A professora presumiu sem bases, de modo agressivo e apressado, que a roupa era feita naqueles prédios que desabam no Sri Lanka por crianças pagas a 4 dólares mês, informada que era feita cá, não desarmou e soprou que era feita por gente a salário mínimo e o miúdo rápido disse-lhe que era melhor que estarem desempregadas. Foi aplaudido vibrantemente. A professora fez um sorriso amarelo e acaba o video.
10 a zero. Um miúdo que bate punho destroça uma instalada grisalha arrogante. Uma maneira de ver a coisa. O spin do Governo gostaria que esta imagem colasse. Um miúdo de dezasseis anos comporta a mensagem de esperança num país livre de lobbies e com iniciativa não titulada pelos maçons nem pelos partidos em oposição a uma académica das torres de marfim longe da realidade e mal agradecida para quem cria valor e impostos que lhe pagam o lugar de pós doutorada e investigadora à pala do dinheiro dos contribuintes. Outra forma de pôr as coisas.
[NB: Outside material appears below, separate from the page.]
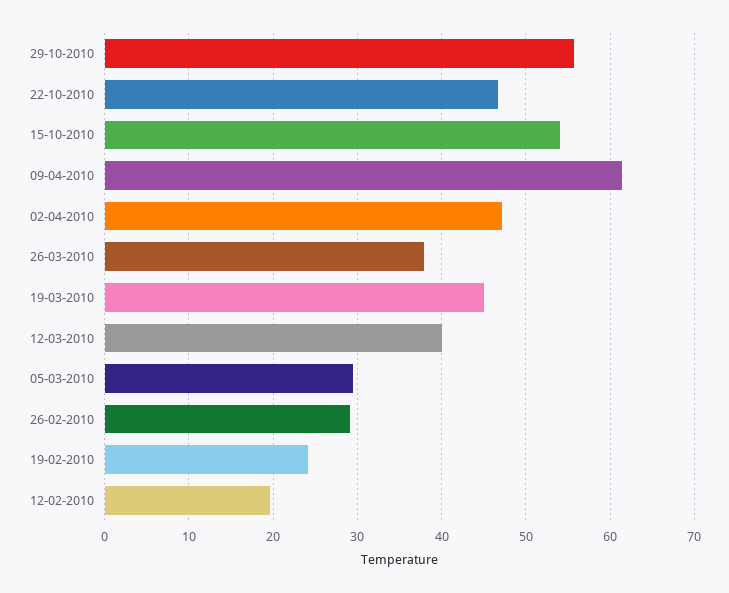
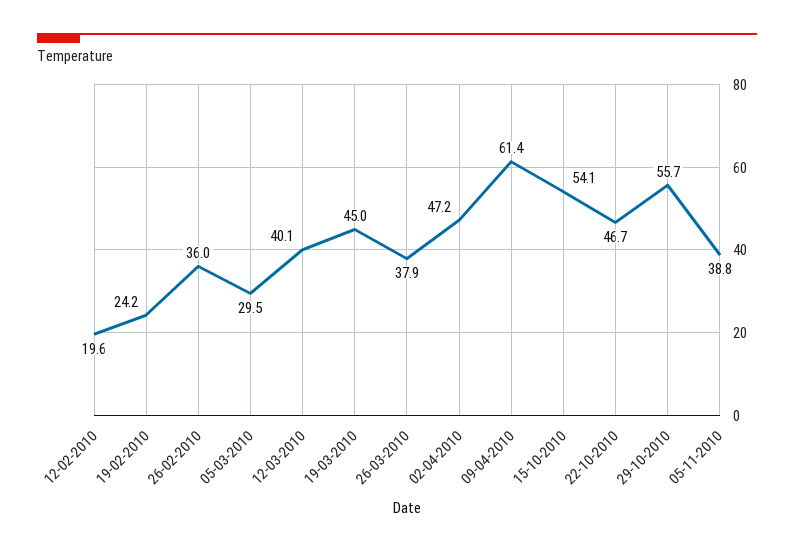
26-02-2010: 29 -> 36
05-11-2010: none -> 38.8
Para iniciados isto era uma derrota pesadíssima do ex ministro Gago... já estou a ver o sorriso amarelo do gajo do Público que foi visitar estabelecimentos de ciência pelo mundo inteiro e sempre alisou o caminho das teorias dos gaguistas e dos servidores do monarca como o Moniz Pereira da FCT da Nova que nunca quiseram ser os laboratórios das traseiras das empresas (dito por ele justamente num Prós e Contras)...
Mas como nunca fui bom na disciplina do maniqueísmo 101... e sempre me lixei com isso mas nunca me arrependi ... debatamos um pouco mais a coisa... por muito impopular que seja o debate e termos de usar o cérebro para pensar...
Comecemos por defender a professora com uma técnica conhecida...
1. Ser milionário é melhor que ser da classe média e ter emprego numa empresa que se vai deslocalizar para a India...
2. Ser da classe média e ter vários depósitos de 99.000 euros em bancos europeus é melhor que ser supervisor de turno da Stapples...
3. Estar empregado com salário mínimo é melhor do que estar desempregado sem subsídio...
4. Ser pobre na Suécia é melhor que ser pobre no Siri Lanka...
5. Estar doente de cancro da próstata em fase inicial é melhor que ter cancro de pequenas células no pulmão
6. Estar vivo é melhor que estar morto...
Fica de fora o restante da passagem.